As the search and rescue phase continues following a deadly fertilizer plant explosion in West, Texas, firefighters in Minneapolis are paying close attention.
At Station 11 on Thursday, members of the HAZMAT team were quietly listening to every word of the latest news updates about the devastating blast.
"Luckily, we don't get a lot of these huge scenes, but the potential is always there," said Minneapolis Fire Capt. Dennis Mack.
Authorities say the Texas plant handled two types of potentially dangerous fertilizers. Ammonium nitrate was used in the 1995 Oklahoma City bombing and other attacks -- including an attempt at the World Training Center in 1993. Anhydrous ammonia is on the top 10 list of chemicals leaked across the country.
"It's not only used for fertilizer, it's used for refrigeration -- another huge thing," said Mack.
"I'm sure there are rail cars coming through here full of it, with 35,000 gallons," HAZMAT Researcher Dean Anderson told FOX 9 News.
Across the metro, there are various potential risks from all sorts of chemicals.
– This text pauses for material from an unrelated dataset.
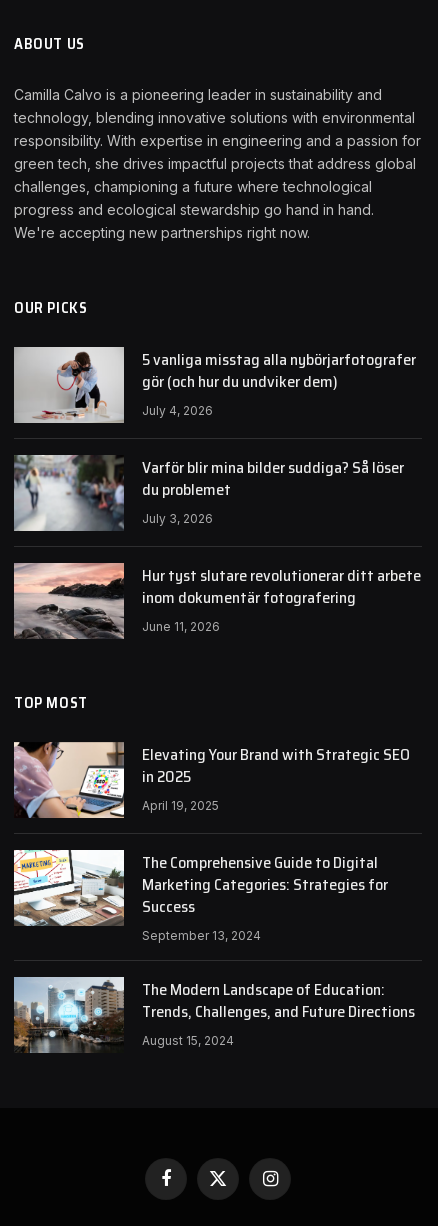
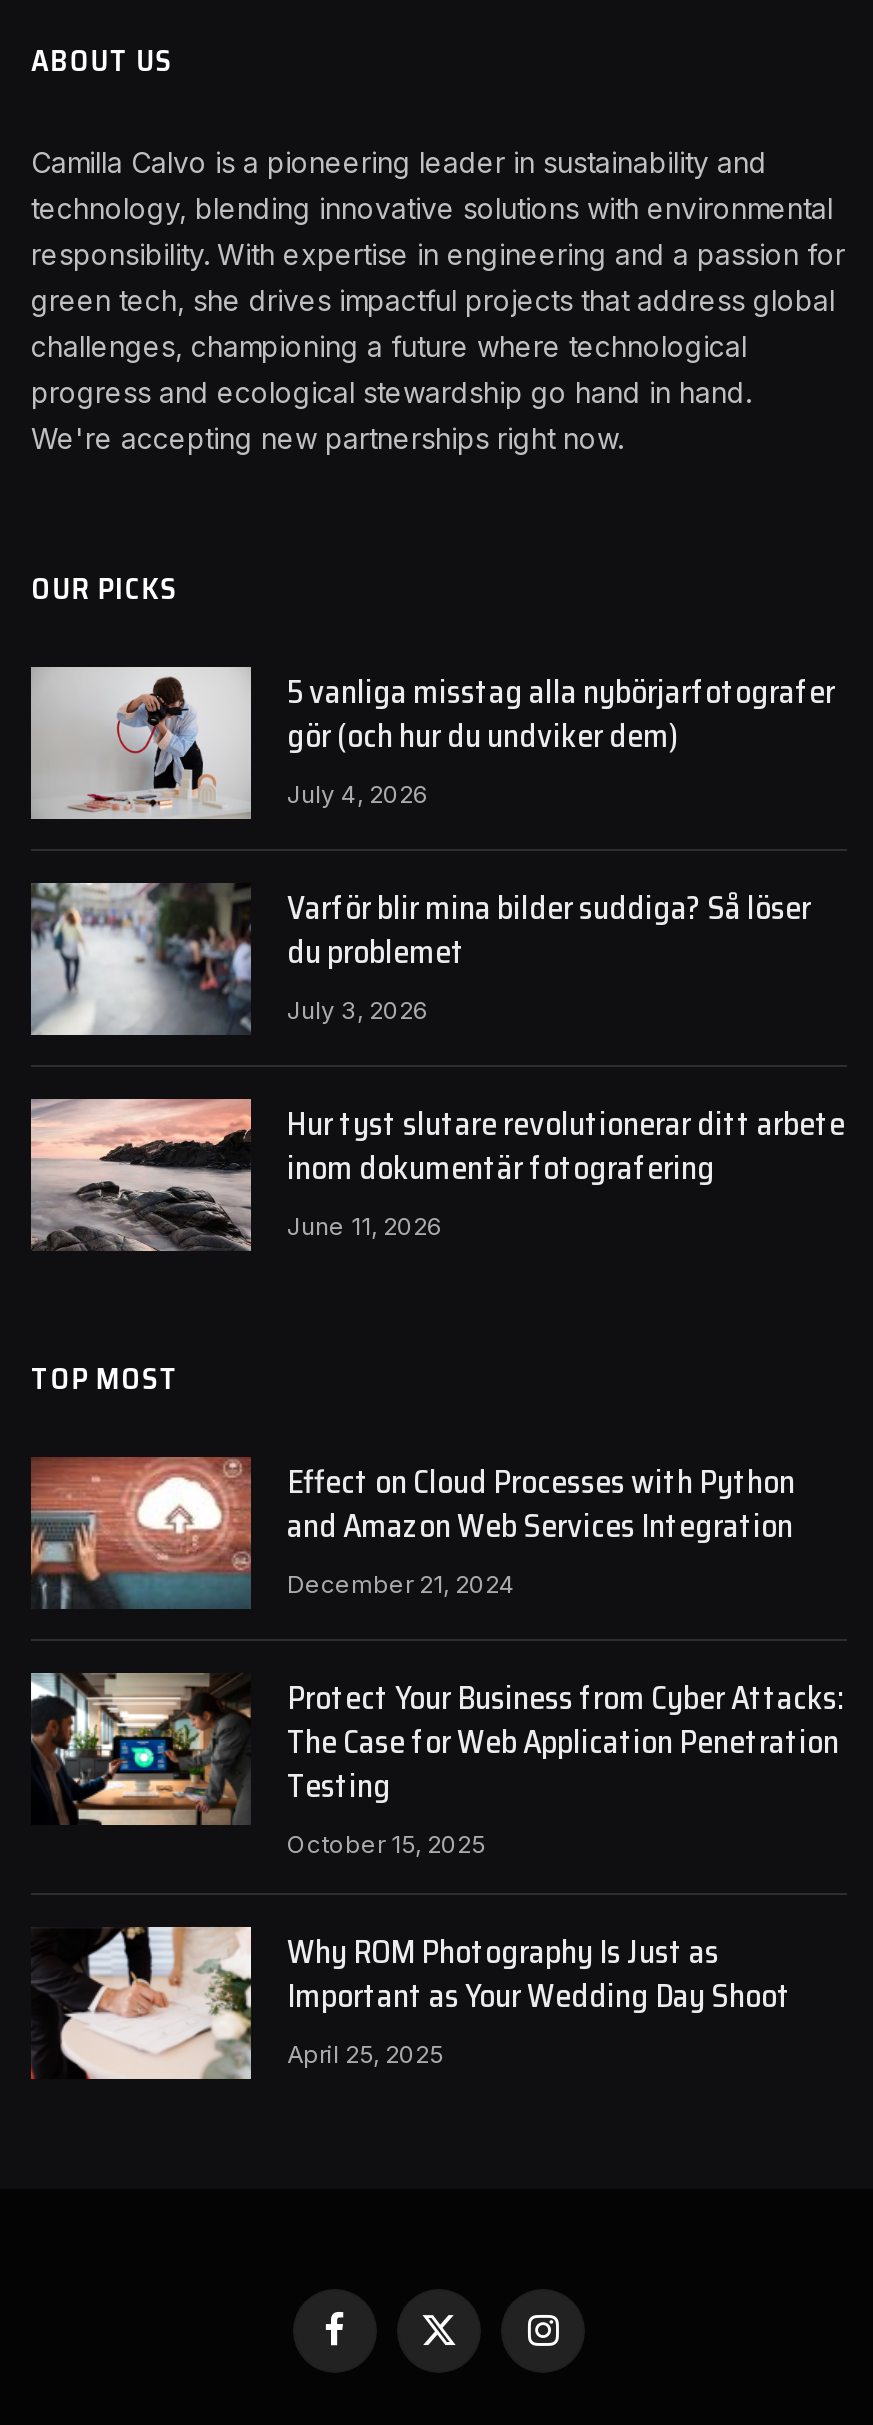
[13,741,410,819] [image] | Elevating Your Brand with Strategic SEO | in 2025 | April 19, 2025 -> [29,1455,795,1609] [image] | Effect on Cloud Processes with Python | and Amazon Web Services Integration | December 21, 2024
[13,849,388,942] [image] | The Comprehensive Guide to Digital | Marketing Categories: Strategies for | Success | September 13, 2024 -> [31,1671,845,1858] [image] | Protect Your Business from Cyber Attacks: | The Case for Web Application Penetration | Testing | October 15, 2025
[13,976,415,1054] [image] | The Modern Landscape of Education: | Trends, Challenges, and Future Directions | August 15, 2024 -> [29,1925,791,2081] [image] | Why ROM Photography Is Just as | Important as Your Wedding Day Shoot | April 25, 2025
Mack and Anderson showed FOX 9 how they would predict a chemical disaster if an explosion or leak were to happen here. Sophisticated computer software helps HAZMAT teams calculate the potential risks of different chemicals found in various buildings.
On Thursday, the Minneapolis HAZMAT Team tried to figure out what they can learn from the tragedy in Texas. While no one wanted to second-guess the decisions of the volunteer fire department, the experts said those firefighters were put in an impossible situation.
"If that's all they have is 15 [minutes], they did an outstanding job" said Mack. "They saved hundreds, I'm sure, because this is bad stuff."
Mack believes the crews in Texas simply ran out of time while evacuating people, but he added that without those efforts, more people easily could have been killed.